I have a slightly different view. Public opinion isn't that easy to shift, if you define the public as all people eligible to vote. The problem you have in most countries is that isn't who votes. Voting is optional, so only a self selected population votes. It appears to easier to influence voting patterns of that self selected population.
I am not sure how I would characterise the voting intentions of "all voting public" versus "people who choose to vote", except to say they are less likely to vote for radical ideas. Which isn't surprising I guess, as people who don't vote are probably happy with the status quo. If they weren't, they would vote.
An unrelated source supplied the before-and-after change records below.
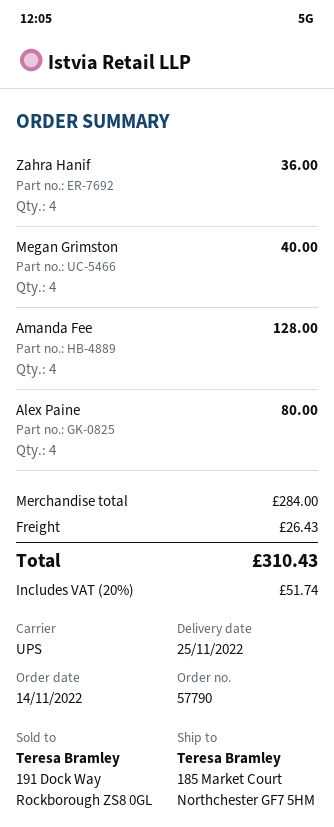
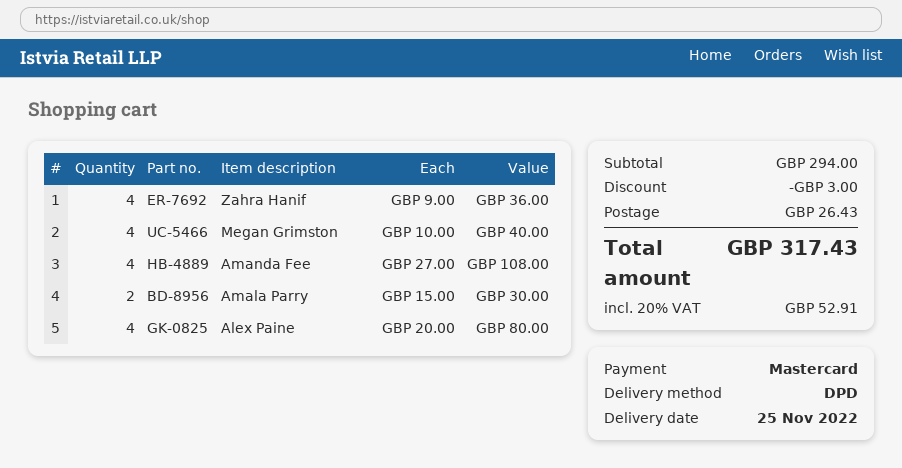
shipping method: UPS -> DPD
Amanda Fee: 4 for 128.00 -> 4 for 108.00
Amala Parry: none -> 2 for 30.00
subtotal: 284.00 -> 294.00
discount: none -> 3.00
tax: 20% = 51.74 -> 20% = 52.91
total: 310.43 -> 317.43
Thus in Australia, where it is compulsory to go to the voting booth (although as a practical mater it is not compulsory to vote), there are far less "out there" politicians. Thus in the US a fundamentalist church group organising to political drive to get evolution cast out of schools has more of a hope, as they can get all their members to vote but only 50% of the opposition will vote. In Australia they have no hope, unless the anti-evolution mob truly has a majority. Naturally they don't, and almost certainly never will.
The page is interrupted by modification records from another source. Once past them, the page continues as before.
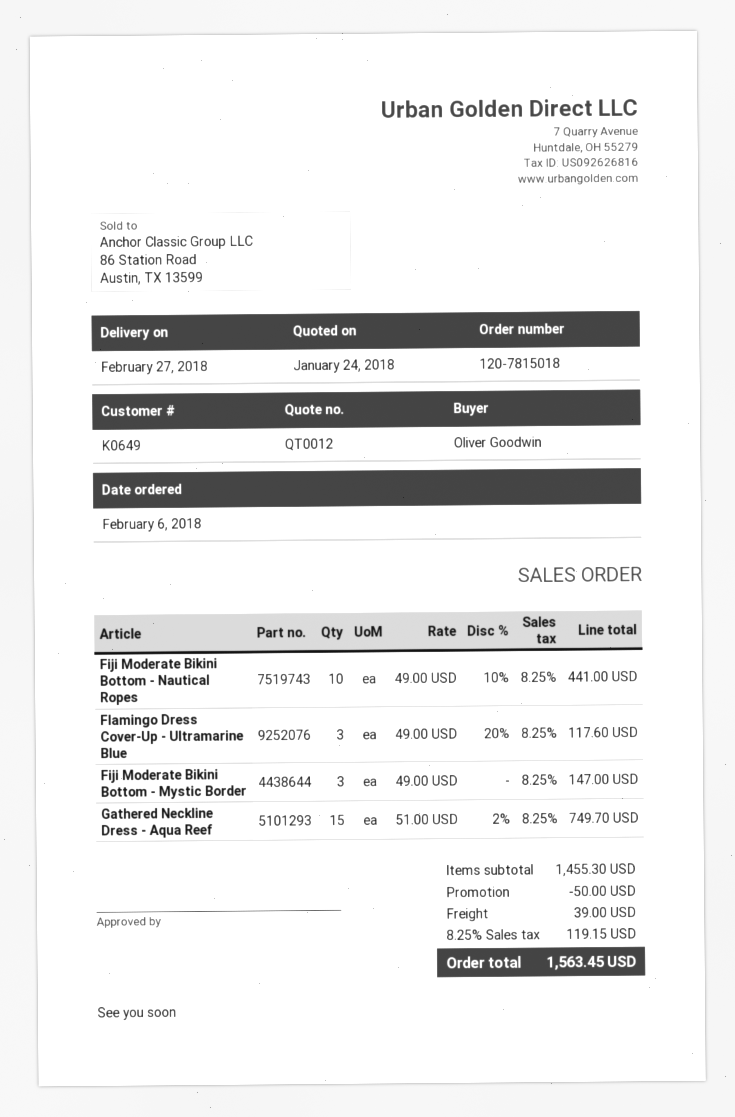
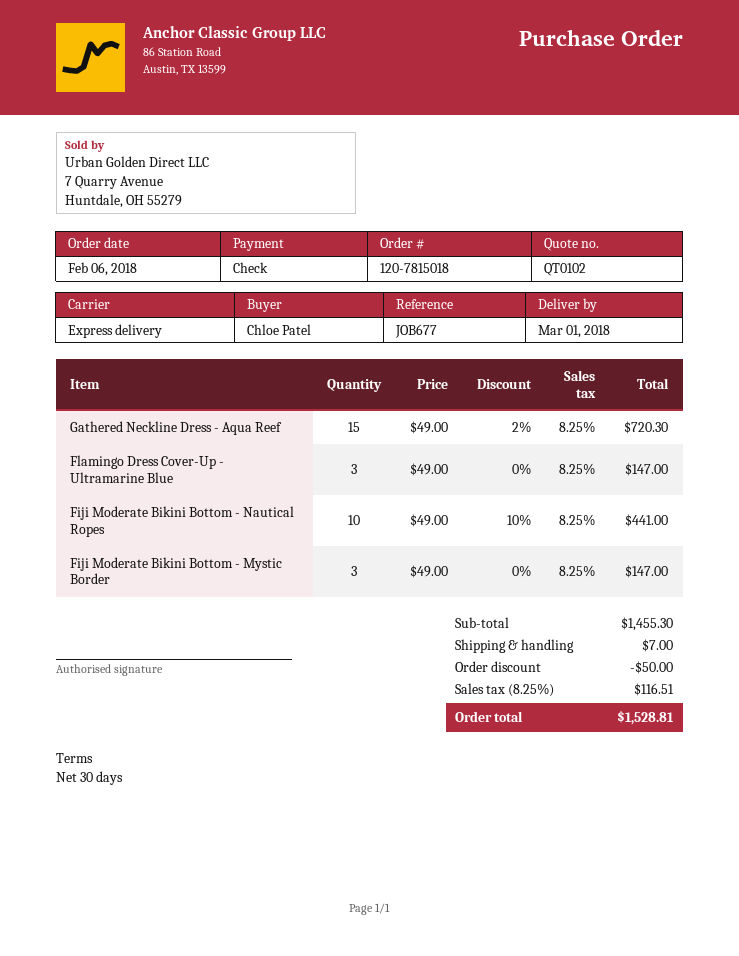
quote number: QT0012 -> QT0102
delivery date: 2018-02-27 -> 2018-03-01
ordered by: Oliver Goodwin -> Chloe Patel
Flamingo Dress Cover-Up - Ultramarine Blue: 3 x 49.00 - 20% = 117.60 -> 3 x 49.00 = 147.00
Gathered Neckline Dress - Aqua Reef: 15 x 51.00 - 2% = 749.70 -> 15 x 49.00 - 2% = 720.30
shipping: 39.00 -> 7.00
tax: 8.25% = 119.15 -> 8.25% = 116.51
total: 1563.45 -> 1528.81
This is probably why the internet filter proposal in Australia failed to get up in the end. There were a lot of very noisy people supporting it. In the US, they might of had a hope. In fact many very poorly thought out internal censorship proposals in the US have made it into law, and would still be there were it not for your constitution. In Australia we don't have such a strong constitution. But such proposals have no hope because they are up against the silent majority, and that is because in Australia the silent majority are forced to make their opinions heard at the polling booth.